Hubo un tiempo en el que para lanzar un mensaje preventivo no hacían falta 47 diapositivas, una campaña interna de seis semanas, un vídeo corporativo, tres reuniones de seguimiento y un cuestionario final.
Bastaba una frase.
“Your future depends on your working safely”.
O, dicho de otra manera: tu futuro depende de que trabajes de forma segura.
El cartel que acompaña esta publicación pertenece a otra época, y se nota. La estética es inconfundible, el diseño casi psicodélico y el mensaje parece salido de una campaña que hoy llamaríamos “vintage”. Pero tiene algo que sigue funcionando perfectamente: se entiende en segundos.
Y eso da que pensar.
La prevención ha evolucionado muchísimo. Hoy hablamos de cultura preventiva, liderazgo, riesgos psicosociales, digitalización, inteligencia artificial, envejecimiento de la población trabajadora, automatización, ergonomía avanzada o bienestar organizacional.
Todo eso es necesario.
El problema aparece cuando la comunicación preventiva se vuelve tan compleja que el mensaje termina perdiéndose.
Porque una cosa es que la prevención sea técnicamente compleja y otra muy distinta que la forma de comunicarla también tenga que serlo.
En demasiadas ocasiones llenamos las organizaciones de procedimientos, campañas, presentaciones y mensajes que compiten entre sí por la atención de trabajadores que ya reciben cientos de impactos cada día.
Y entonces ocurre algo curioso: cuanto más comunicamos, menos se recuerda.
¿Y si el problema no fuera la falta de información?
Quizá uno de los grandes desafíos actuales de la comunicación preventiva no sea producir más contenido, sino conseguir que lo importante destaque entre todo el ruido.
Un trabajador no necesita recordar cuarenta mensajes.
Necesita recordar el adecuado en el momento adecuado.
Antes de intervenir sobre una máquina.
Antes de entrar en un espacio confinado.
Antes de coger un vehículo.
Antes de improvisar una tarea.
Antes de pensar: “son solo cinco minutos”.
Ahí es donde la comunicación preventiva demuestra si realmente funciona.
Una frase que todavía tiene vigencia
El mensaje del cartel puede parecer excesivamente centrado en la responsabilidad individual si lo analizamos con los criterios actuales.
Y sería un error interpretar la prevención de esa manera.
La seguridad no depende únicamente del comportamiento de las personas.
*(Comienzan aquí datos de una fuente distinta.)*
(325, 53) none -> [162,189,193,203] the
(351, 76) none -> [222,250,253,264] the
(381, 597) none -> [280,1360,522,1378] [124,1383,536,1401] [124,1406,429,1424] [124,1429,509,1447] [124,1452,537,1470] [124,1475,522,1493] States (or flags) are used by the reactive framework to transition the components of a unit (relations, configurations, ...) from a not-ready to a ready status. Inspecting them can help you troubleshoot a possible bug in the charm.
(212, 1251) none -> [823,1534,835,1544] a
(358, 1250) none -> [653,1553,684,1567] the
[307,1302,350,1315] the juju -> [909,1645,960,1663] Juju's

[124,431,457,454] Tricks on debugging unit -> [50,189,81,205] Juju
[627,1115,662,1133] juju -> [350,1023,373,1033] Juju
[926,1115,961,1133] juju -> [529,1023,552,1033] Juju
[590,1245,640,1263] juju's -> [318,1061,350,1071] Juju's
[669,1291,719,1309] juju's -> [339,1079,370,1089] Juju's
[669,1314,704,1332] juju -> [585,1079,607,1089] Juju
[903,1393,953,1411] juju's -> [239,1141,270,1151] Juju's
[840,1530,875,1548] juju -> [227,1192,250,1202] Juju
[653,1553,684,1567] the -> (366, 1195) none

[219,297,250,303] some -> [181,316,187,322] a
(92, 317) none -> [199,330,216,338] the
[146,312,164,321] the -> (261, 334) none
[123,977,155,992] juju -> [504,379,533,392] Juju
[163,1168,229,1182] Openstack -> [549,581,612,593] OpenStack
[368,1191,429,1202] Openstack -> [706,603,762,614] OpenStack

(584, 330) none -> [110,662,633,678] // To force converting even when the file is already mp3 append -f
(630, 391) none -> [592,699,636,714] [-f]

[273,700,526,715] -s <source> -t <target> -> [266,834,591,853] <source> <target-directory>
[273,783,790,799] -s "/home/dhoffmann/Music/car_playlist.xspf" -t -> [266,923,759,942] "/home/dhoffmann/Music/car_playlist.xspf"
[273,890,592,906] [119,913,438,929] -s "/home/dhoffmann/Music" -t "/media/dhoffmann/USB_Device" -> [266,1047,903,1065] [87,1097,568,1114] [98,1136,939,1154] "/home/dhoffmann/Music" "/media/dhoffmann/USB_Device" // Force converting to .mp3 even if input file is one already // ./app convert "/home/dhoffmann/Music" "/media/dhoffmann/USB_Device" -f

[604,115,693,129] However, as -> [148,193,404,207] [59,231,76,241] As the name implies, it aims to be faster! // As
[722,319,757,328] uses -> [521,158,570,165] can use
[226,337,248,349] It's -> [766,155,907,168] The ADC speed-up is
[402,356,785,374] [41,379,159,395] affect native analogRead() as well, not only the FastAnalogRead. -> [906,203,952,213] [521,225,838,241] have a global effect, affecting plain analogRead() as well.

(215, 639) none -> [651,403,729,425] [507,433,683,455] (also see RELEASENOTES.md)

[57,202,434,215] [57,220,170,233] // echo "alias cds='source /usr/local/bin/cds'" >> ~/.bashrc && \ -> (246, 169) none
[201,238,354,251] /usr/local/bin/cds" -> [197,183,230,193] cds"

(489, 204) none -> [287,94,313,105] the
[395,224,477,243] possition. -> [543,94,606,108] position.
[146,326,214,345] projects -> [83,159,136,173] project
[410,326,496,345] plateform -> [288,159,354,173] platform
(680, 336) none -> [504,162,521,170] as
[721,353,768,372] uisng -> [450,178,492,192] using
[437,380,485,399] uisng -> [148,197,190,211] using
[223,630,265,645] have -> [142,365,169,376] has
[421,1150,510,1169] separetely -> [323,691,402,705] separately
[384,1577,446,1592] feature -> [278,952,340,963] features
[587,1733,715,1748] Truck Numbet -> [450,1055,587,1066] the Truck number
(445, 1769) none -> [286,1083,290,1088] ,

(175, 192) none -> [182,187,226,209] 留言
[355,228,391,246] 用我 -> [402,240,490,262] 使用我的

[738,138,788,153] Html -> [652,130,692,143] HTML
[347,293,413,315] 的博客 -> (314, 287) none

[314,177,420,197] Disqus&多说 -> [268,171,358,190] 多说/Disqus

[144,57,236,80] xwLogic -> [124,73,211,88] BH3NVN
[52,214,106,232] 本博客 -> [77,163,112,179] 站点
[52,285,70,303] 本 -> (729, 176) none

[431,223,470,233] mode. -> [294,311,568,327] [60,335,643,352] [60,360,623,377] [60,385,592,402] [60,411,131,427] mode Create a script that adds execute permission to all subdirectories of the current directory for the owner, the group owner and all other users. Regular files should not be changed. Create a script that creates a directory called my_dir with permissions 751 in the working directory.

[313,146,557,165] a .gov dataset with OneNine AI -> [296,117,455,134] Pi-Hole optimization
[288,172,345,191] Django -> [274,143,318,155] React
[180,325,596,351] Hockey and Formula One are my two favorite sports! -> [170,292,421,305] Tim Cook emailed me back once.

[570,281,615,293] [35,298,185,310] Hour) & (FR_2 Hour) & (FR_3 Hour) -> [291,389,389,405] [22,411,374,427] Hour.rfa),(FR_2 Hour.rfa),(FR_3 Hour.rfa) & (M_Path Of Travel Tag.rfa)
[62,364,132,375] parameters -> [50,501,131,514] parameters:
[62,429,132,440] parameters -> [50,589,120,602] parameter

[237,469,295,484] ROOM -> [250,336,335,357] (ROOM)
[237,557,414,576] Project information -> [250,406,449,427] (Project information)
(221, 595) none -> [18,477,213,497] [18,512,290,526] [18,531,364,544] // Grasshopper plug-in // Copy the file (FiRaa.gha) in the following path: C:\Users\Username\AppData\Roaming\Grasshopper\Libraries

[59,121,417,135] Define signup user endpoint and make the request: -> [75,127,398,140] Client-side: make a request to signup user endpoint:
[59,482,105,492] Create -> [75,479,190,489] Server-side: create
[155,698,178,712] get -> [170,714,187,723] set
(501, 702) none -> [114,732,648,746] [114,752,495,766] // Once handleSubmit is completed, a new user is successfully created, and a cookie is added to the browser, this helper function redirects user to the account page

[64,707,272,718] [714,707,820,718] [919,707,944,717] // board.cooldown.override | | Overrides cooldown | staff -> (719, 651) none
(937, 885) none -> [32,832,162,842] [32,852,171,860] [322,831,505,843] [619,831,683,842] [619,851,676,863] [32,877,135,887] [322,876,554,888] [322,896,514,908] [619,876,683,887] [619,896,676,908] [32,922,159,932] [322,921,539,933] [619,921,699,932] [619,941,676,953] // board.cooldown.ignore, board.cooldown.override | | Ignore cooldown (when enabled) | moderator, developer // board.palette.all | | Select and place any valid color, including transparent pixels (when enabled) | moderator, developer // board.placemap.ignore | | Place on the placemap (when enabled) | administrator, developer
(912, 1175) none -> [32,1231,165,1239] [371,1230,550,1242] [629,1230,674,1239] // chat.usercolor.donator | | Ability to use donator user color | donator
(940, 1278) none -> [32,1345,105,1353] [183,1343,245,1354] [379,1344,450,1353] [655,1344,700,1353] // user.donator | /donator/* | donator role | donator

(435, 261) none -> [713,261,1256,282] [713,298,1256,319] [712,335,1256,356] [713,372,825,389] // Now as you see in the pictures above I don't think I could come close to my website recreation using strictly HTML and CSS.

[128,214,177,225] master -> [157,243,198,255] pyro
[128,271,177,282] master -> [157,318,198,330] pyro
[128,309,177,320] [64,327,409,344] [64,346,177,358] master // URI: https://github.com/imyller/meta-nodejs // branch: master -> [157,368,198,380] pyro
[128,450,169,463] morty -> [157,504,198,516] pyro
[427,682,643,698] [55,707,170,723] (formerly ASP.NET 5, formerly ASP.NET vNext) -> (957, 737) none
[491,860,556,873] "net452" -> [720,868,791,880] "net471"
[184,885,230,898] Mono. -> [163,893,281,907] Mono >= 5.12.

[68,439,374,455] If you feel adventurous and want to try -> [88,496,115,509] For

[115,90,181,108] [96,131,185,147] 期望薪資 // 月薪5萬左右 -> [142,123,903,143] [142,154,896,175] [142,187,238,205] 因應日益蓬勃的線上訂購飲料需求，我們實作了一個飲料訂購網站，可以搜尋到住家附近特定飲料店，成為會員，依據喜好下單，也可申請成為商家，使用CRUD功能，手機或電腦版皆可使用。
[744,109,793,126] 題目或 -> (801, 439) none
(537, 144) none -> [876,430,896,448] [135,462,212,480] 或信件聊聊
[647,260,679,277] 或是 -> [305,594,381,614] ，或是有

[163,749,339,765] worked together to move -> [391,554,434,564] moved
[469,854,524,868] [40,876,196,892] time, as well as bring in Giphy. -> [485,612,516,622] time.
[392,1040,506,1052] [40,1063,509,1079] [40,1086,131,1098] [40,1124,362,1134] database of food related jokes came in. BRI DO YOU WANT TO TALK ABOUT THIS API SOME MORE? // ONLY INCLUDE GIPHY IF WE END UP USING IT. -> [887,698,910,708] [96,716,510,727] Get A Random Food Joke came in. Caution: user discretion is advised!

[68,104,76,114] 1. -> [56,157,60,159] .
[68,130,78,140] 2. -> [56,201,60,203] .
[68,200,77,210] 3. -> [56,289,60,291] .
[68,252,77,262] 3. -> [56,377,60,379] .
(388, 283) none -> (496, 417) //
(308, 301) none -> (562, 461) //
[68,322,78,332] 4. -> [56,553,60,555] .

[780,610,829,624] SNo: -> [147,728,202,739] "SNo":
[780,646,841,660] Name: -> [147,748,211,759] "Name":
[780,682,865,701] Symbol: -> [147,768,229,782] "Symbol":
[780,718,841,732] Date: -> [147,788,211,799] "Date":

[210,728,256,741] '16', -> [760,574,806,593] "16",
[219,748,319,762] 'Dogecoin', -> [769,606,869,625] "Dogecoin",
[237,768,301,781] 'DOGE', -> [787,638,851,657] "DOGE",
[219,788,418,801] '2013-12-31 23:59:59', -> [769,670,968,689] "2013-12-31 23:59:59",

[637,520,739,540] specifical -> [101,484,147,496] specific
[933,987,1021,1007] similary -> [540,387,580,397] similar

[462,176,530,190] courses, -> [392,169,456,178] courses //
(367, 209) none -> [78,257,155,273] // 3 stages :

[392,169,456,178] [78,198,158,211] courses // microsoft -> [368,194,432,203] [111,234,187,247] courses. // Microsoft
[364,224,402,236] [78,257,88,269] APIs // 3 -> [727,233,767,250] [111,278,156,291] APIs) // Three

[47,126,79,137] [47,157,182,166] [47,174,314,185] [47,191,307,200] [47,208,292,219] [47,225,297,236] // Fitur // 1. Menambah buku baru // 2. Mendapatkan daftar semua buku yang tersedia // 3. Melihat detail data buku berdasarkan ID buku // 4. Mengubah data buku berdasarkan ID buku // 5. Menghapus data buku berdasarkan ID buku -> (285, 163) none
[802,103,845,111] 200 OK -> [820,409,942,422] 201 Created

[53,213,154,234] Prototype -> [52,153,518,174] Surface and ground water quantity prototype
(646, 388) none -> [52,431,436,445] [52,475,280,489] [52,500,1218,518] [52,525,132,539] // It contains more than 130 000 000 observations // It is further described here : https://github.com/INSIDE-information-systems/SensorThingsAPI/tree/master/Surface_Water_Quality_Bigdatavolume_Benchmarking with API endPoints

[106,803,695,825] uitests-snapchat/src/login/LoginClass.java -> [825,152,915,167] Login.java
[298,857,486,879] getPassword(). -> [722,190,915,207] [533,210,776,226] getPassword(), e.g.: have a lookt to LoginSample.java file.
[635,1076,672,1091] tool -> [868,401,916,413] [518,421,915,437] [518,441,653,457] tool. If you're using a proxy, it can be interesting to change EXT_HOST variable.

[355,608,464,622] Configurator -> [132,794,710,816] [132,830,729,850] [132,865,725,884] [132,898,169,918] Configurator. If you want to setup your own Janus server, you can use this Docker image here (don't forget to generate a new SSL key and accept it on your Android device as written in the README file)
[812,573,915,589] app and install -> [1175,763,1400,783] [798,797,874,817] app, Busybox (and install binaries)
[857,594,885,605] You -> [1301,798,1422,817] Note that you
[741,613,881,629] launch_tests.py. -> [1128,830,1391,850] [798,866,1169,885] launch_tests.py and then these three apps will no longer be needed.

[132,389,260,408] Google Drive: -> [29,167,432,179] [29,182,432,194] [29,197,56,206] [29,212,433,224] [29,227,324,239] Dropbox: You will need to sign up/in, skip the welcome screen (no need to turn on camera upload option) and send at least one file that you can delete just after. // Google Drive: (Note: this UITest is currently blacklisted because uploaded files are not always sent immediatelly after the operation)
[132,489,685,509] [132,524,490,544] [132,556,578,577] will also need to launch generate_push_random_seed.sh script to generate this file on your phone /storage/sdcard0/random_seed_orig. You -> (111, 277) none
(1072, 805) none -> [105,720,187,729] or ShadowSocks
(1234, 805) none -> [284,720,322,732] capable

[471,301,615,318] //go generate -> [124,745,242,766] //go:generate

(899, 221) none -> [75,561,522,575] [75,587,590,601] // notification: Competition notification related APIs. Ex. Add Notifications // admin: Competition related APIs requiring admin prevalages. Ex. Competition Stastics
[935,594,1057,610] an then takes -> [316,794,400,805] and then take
Depende también de cómo se diseña el trabajo, cómo se organizan las tareas, qué equipos se proporcionan, qué decisiones toma la dirección y qué condiciones existen para trabajar de manera segura.
Pero incluso con todos esos matices, la frase conserva una idea poderosa:
las decisiones que tomamos hoy pueden tener consecuencias mañana.
Por eso este viejo cartel sigue funcionando.
No porque represente cómo entendemos hoy la prevención.
Sino porque demuestra algo que quizá hemos olvidado:
un buen mensaje preventivo no necesita ser complicado para ser importante.
A veces, incluso, no necesita PowerPoint.